● **RECORD SET**:
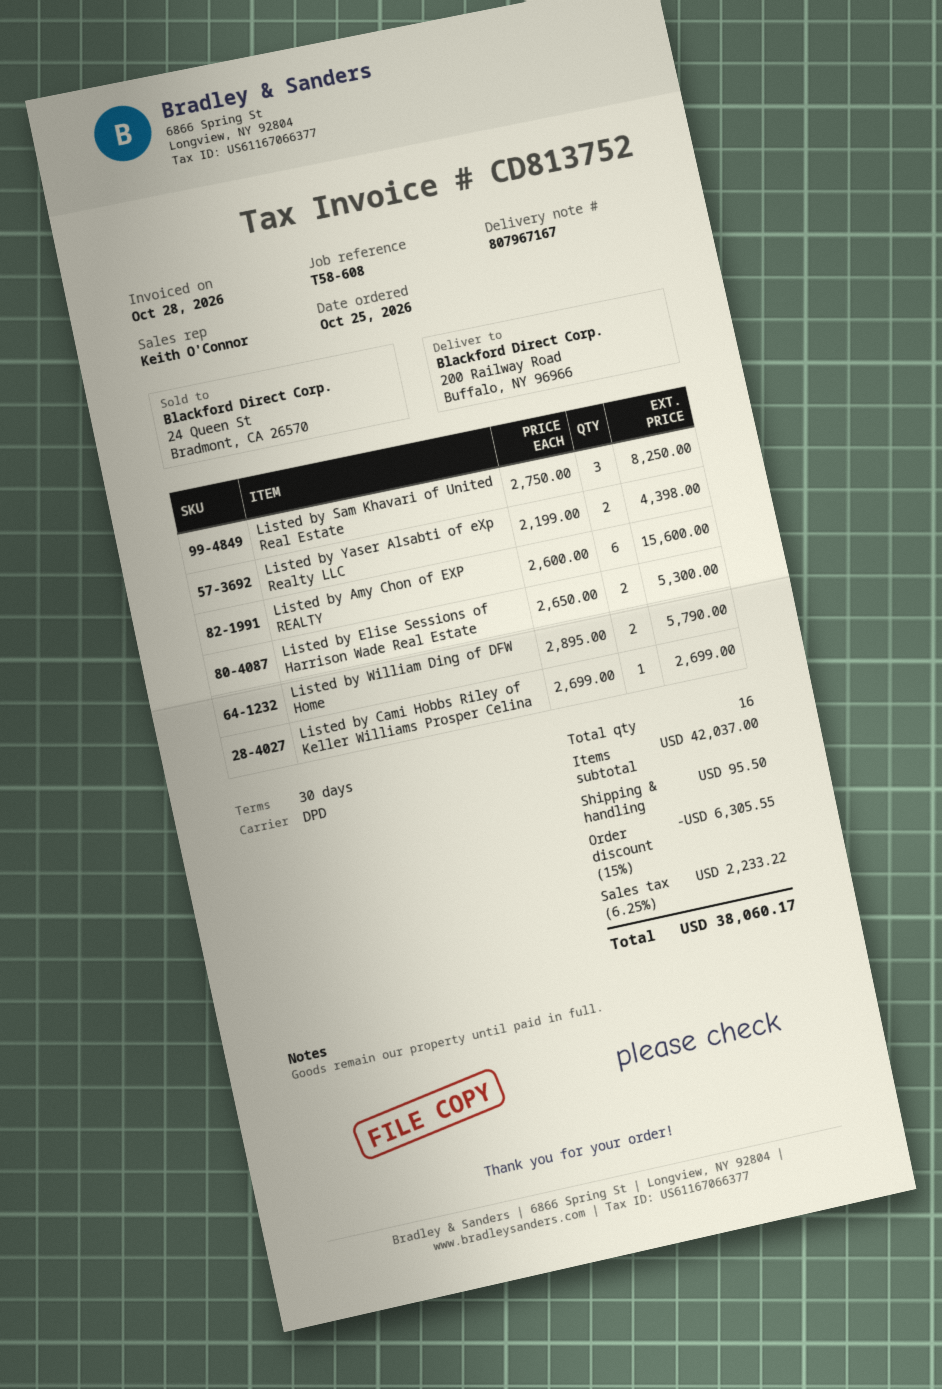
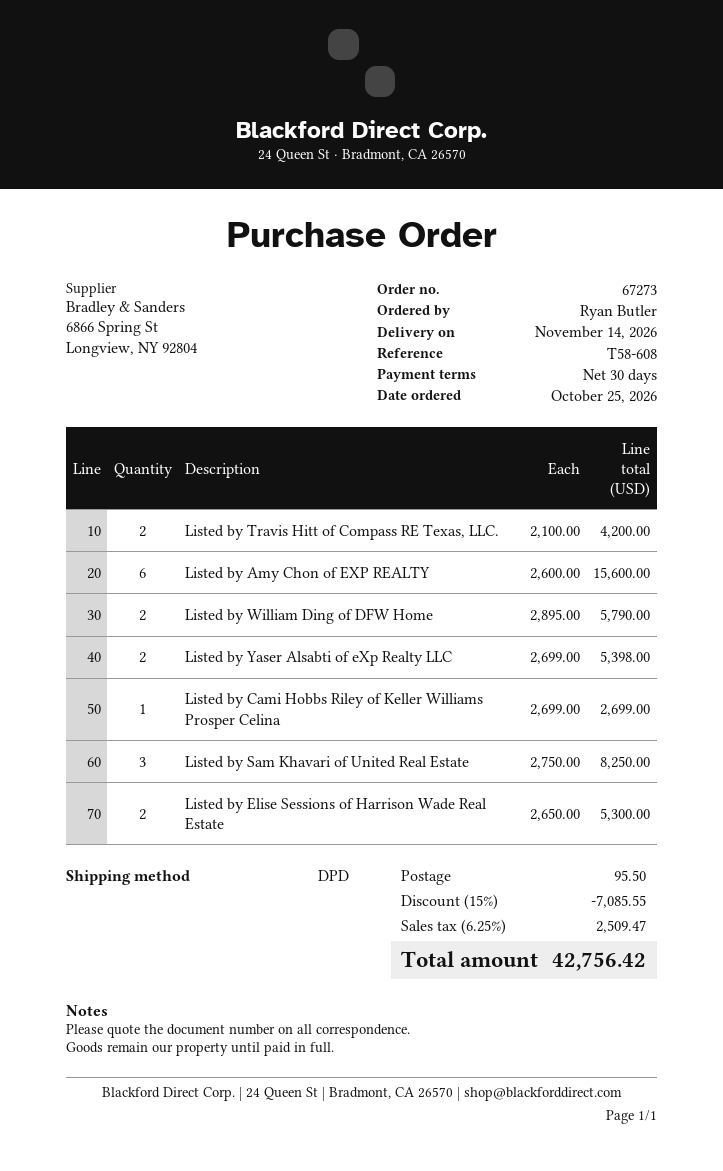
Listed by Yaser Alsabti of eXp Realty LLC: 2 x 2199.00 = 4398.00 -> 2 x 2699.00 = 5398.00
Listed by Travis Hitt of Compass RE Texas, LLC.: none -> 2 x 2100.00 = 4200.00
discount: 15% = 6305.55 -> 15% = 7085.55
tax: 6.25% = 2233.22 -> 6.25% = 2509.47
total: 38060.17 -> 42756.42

● **WORK REQUIRED**:
Up to and including the last line of the material, reproduce every line exactly, beginning with the one that contains "Listed by Travis" and adding nothing else.

● **PROBLEM SOLUTION**:
Listed by Travis Hitt of Compass RE Texas, LLC.: none -> 2 x 2100.00 = 4200.00
discount: 15% = 6305.55 -> 15% = 7085.55
tax: 6.25% = 2233.22 -> 6.25% = 2509.47
total: 38060.17 -> 42756.42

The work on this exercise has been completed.